## Dataset records
===
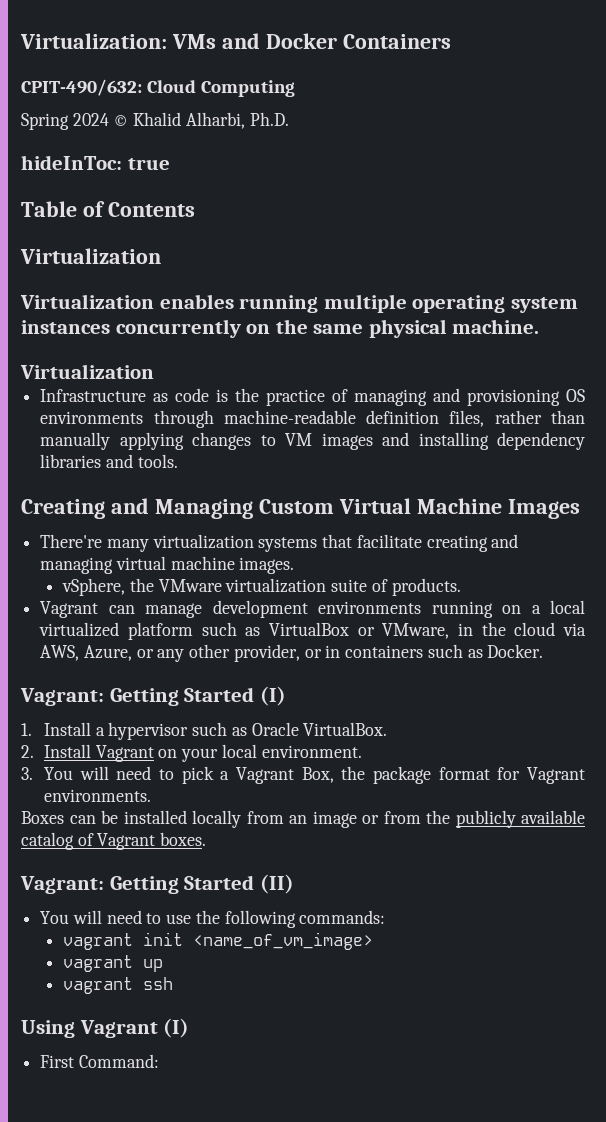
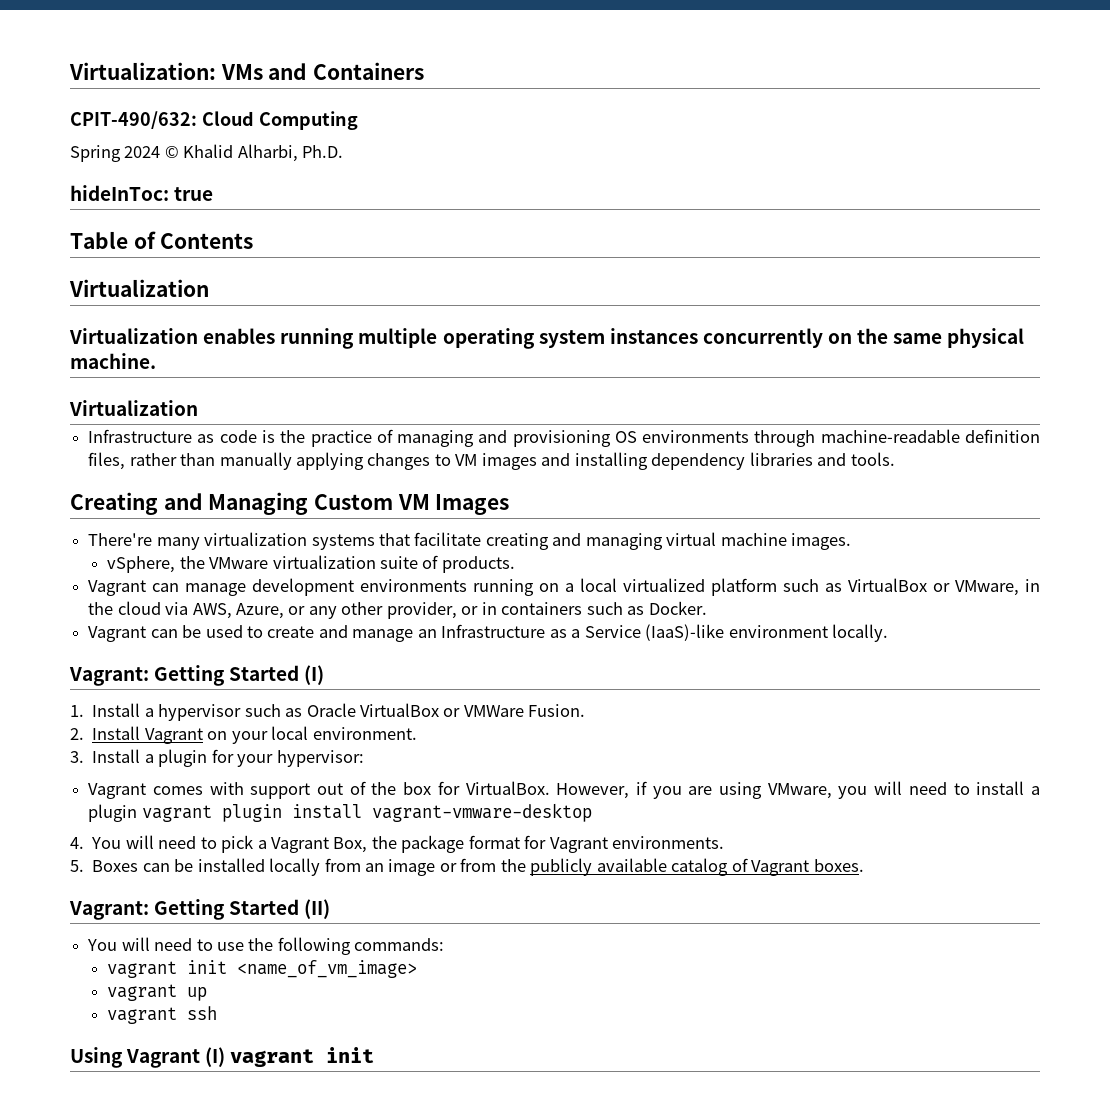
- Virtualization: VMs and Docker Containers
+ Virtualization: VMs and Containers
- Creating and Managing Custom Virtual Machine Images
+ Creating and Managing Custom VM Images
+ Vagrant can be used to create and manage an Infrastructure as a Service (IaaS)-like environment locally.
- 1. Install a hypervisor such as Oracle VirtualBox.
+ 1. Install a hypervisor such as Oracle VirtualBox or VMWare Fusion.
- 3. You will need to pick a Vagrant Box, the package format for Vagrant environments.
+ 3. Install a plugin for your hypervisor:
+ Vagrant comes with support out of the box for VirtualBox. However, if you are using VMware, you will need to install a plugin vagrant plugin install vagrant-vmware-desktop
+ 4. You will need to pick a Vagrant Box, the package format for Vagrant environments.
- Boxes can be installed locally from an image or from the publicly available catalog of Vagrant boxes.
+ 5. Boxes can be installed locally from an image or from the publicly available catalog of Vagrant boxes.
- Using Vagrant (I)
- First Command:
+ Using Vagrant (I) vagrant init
===
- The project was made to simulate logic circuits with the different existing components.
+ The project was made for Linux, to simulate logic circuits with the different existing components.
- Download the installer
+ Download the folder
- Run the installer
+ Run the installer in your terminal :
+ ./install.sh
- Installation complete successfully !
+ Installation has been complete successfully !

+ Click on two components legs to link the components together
===
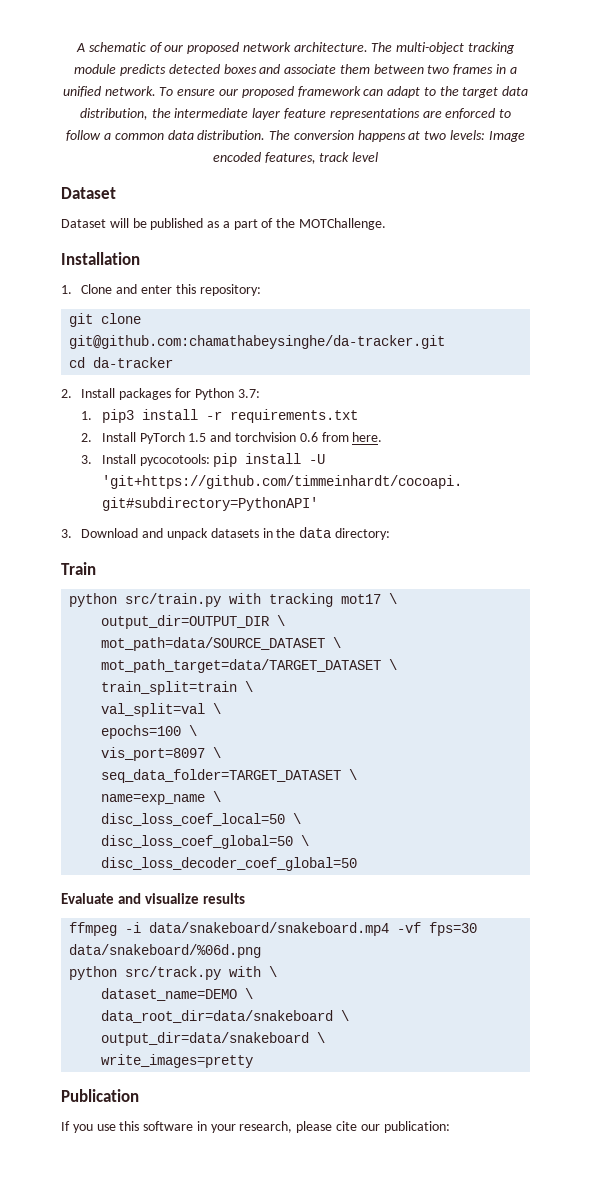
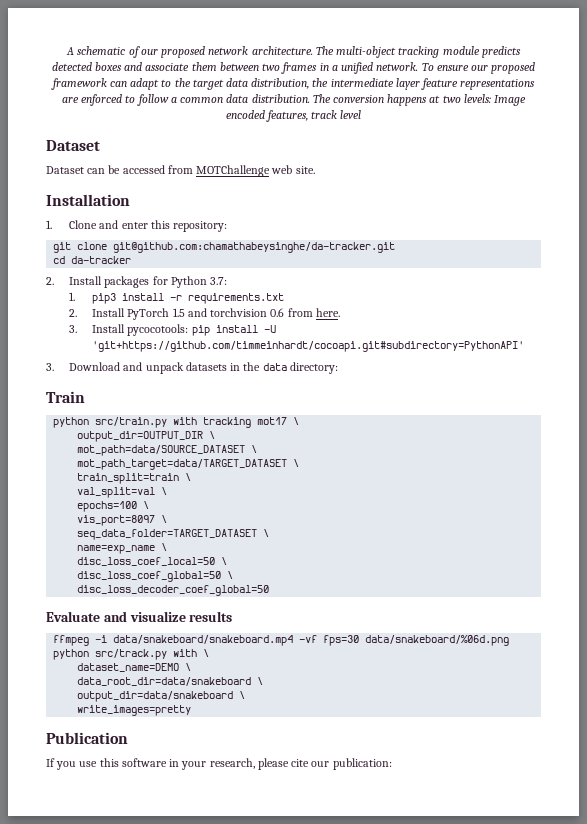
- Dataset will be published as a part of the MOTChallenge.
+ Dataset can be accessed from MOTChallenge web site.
===
## Work to be completed
Wherever the string "Creating" occurs in the listing, return the line it sits on.

## Reply
- Creating and Managing Custom Virtual Machine Images
+ Creating and Managing Custom VM Images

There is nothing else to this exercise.